What the task requires – Please retype the line that contains "dễ mà lại khó" and all lines that follow it to the end of the entries below, exactly as they stand, with nothing added.
*-*-*
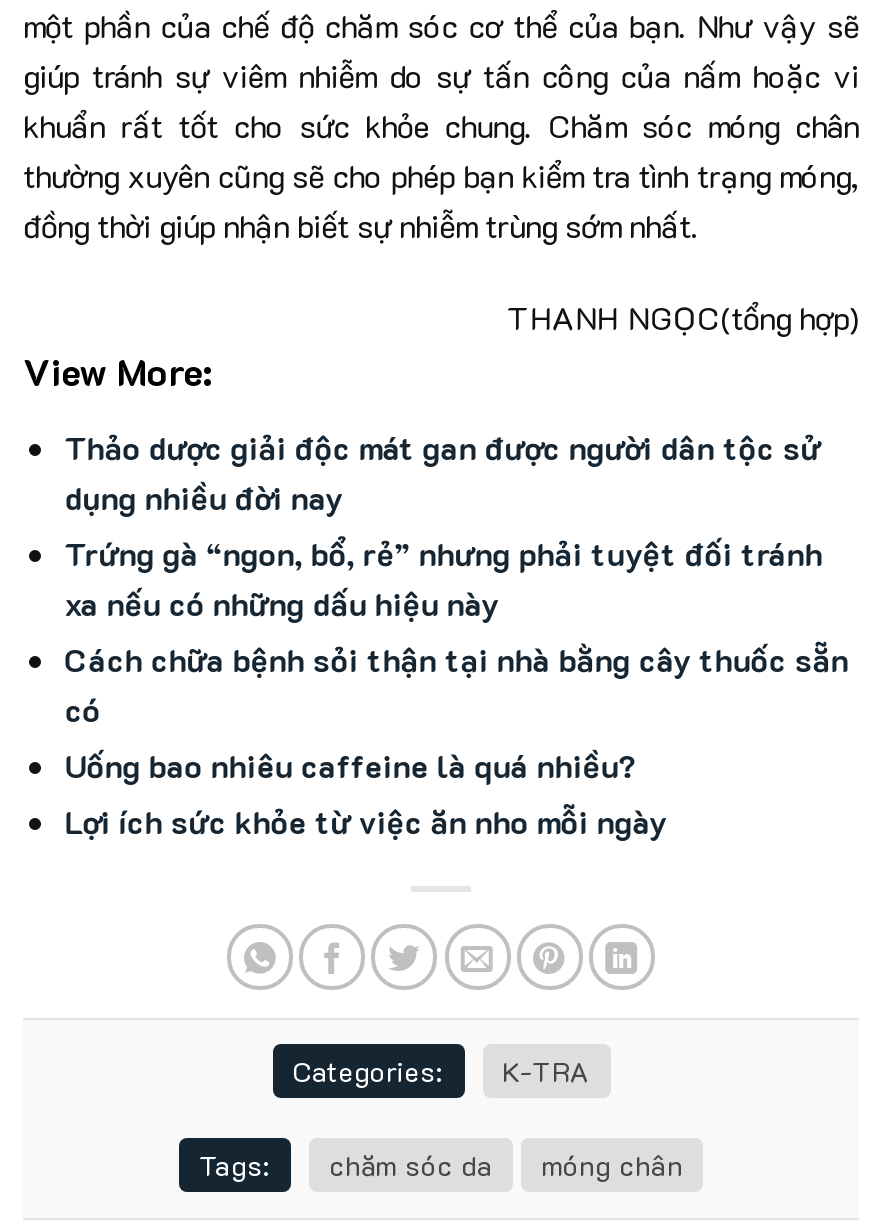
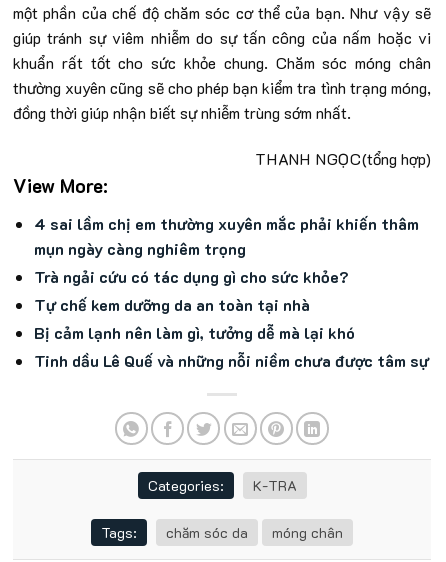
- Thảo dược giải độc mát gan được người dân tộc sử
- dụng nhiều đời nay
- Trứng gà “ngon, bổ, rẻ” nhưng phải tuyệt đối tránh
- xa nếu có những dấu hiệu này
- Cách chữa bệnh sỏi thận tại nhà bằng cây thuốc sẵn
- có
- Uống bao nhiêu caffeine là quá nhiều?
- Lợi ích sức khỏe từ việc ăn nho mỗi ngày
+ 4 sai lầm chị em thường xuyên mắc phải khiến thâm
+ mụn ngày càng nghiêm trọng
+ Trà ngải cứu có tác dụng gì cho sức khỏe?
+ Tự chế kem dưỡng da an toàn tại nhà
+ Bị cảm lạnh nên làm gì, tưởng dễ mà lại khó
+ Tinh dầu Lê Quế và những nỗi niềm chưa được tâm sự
*-*-*
Final answer –
+ Bị cảm lạnh nên làm gì, tưởng dễ mà lại khó
+ Tinh dầu Lê Quế và những nỗi niềm chưa được tâm sự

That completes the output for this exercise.